Ce qui implique, pour la population, en ce début d’année une rafale d’augmentations de prix sur des produits essentiels. Et dans de nombreux domaines: chocolat et biscuits +8%, alcools +28%, parfums et produits de beauté +26%, montres +51%, voitures de +4,3% à +12%... Dans le même temps, l'inflation (+ 6% fin 2017) diminue le pouvoir d'achat.


De son côté, après plusieurs années de marasme économique et d'embauches massives dans la fonction publique, le gouvernement tunisien est confronté à d'importantes difficultés financières. La dette et le déficit commercial atteignent des niveaux inquiétants. En novembre 2017, cette dette s’élevait à 67,256 milliards de dinars (22,733 milliards d’euros), soit 69,5% du PIB. Quant au déficit commercial, il devrait atteindre 15 milliards de dinars (5 milliards d’euros) pour 2017. Pendant ce temps, la devise tunisienne, le dinar, a dévissé face au dollar, perdant environ la moitié de sa valeur en quatre ans.

Conclusion: économiquement, le pays va donc très mal. Il se trouve «au bord de l’explosion», estimait Jeune Afrique fin novembre.

L'influence du FMI
Tunis a obtenu en 2016 une nouvelle ligne de crédits du Fonds monétaire international, d'un montant de 2,4 milliards d'euros sur quatre ans, en échange d'un programme visant à réduire les déficits. Suite à une visite d’experts du FMI en octobre, l’institution a publié une déclaration dans laquelle il ressort «que la nécessité de créer des emplois et contenir la dette publique doivent être au centre de tout effort de réforme économique»«Une meilleure gestion de la masse salariale, qui est parmi les plus élevées au monde et absorbe la moitié des dépenses publiques, sera indispensable», ajoute le document. Il évoque une «réduction du déficit budgétaire grâce à une réforme fiscale globale et à une rationalisation des dépenses inefficaces.» Un avis que le gouvernement s'efforce apparemment de suivre dans sa loi de finances.

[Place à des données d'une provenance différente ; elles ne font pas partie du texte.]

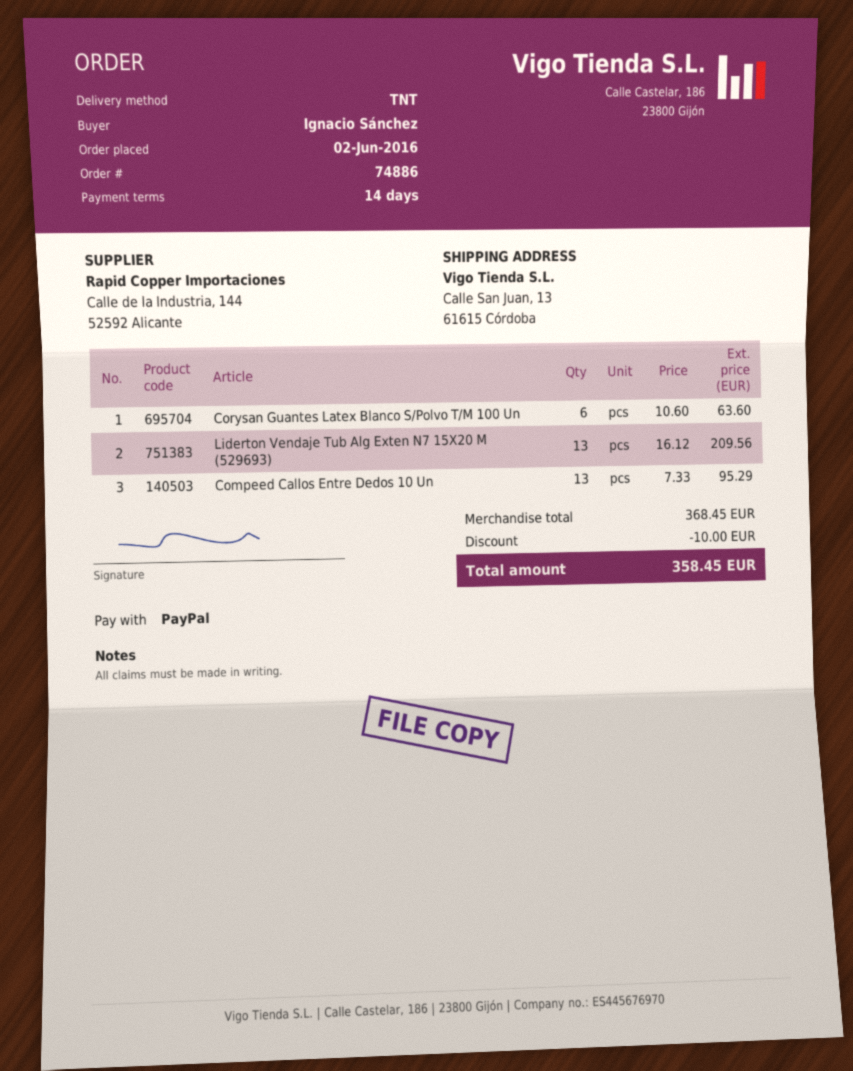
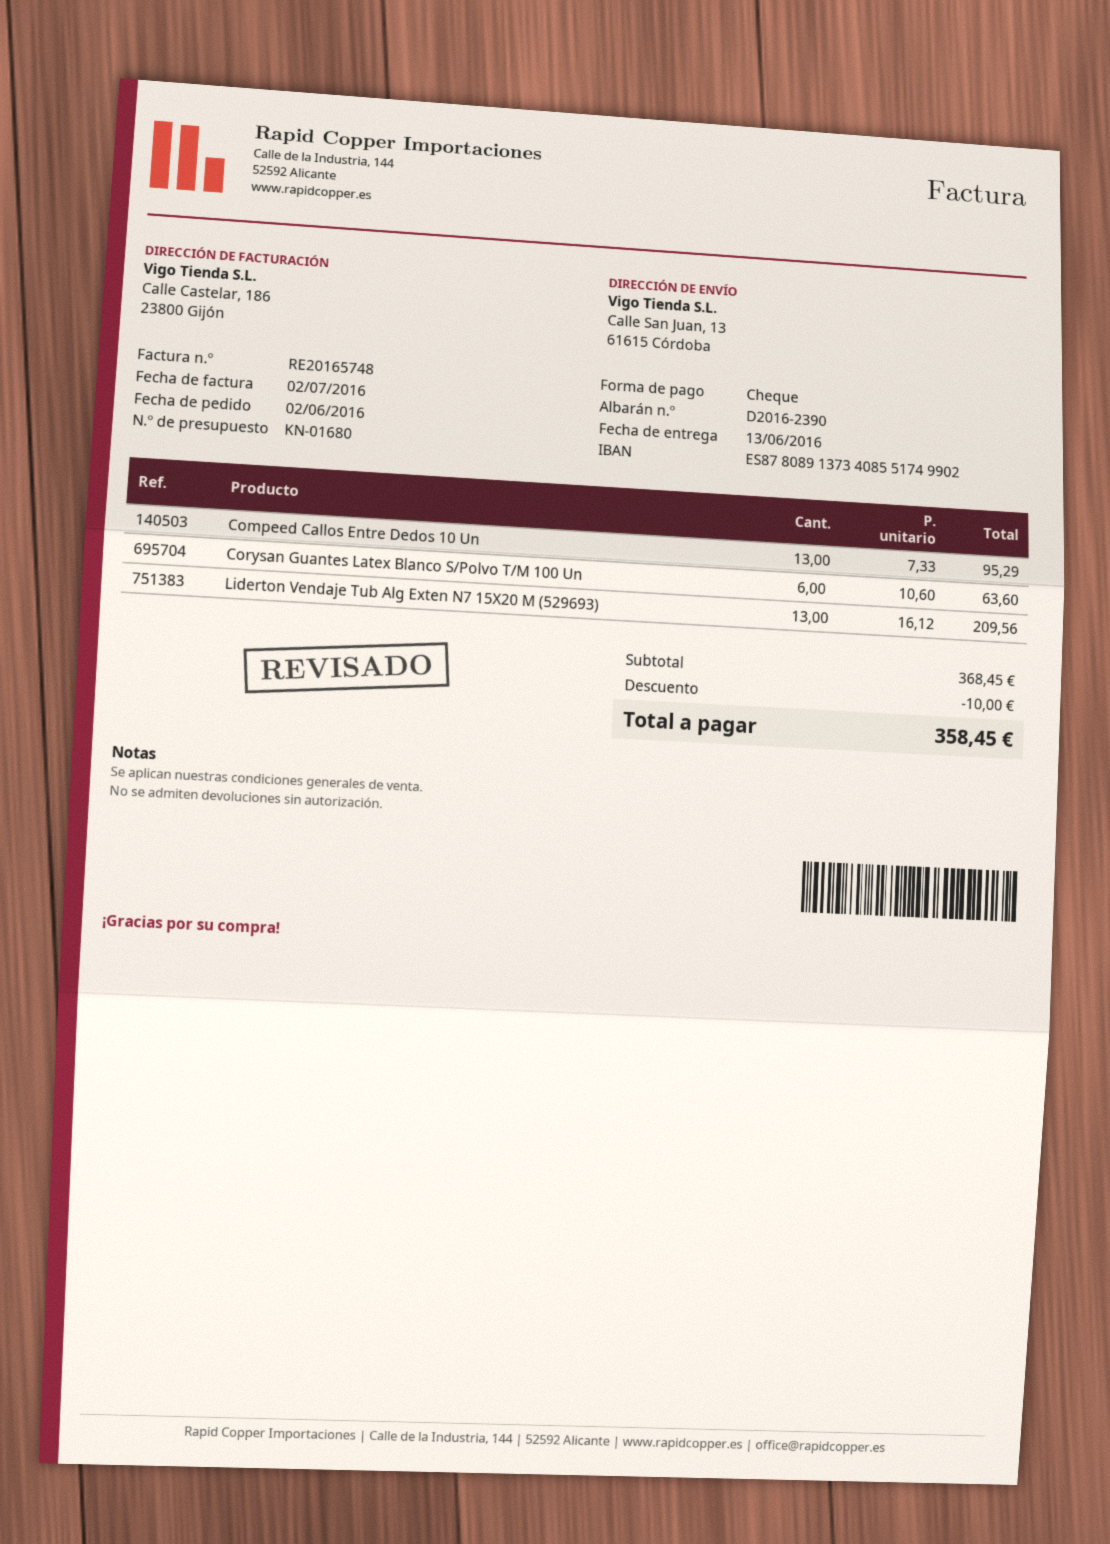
payment method: PayPal -> cheque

Confronté à d’immenses difficultés et défis socio-économiques, au terrorisme, le pays, rongé par la corruption, se trouve ainsi pris entre le marteau (les milieux financiers internationaux) et l’enclume, sa population. Une population, avec un PIB par habitant dix fois moins élevé qu’en France, qui subit les hausses de prix.


Dans ce contexte, «les jeunes sont déçus par rapport à la révolution, surtout à cause de la cherté de la vie», pense Olfa Lamloum. Une catégorie de citoyens qui reste très touchée par le chômage (15,3% en novembre pour l’ensemble de la population). «Dans un pays qui abrite une population jeune relativement bien formée, le chômage reste (…) élevé, en particulier chez les femmes (22%), les jeunes diplômés (31,2%) et chez les jeunes sortis du système scolaire et les autres catégories de jeunes (31,8%)», notait la Banque Mondiale en octobre 2016.

Le 14 janvier 2011, d’immenses manifestations, déclenchées au départ par le suicide, à Sidi Bouzid (centre), d’un jeune marchand de fruits, Mohamed Bouazizi, chassaient le dictateur Ben Ali. Excédés par la corruption et les disparités considérables entre riches et pauvres, les Tunisiens découvraient alors l’ivresse de la liberté. Sept ans après, l’enthousiasme révolutionnaire est bien retombé.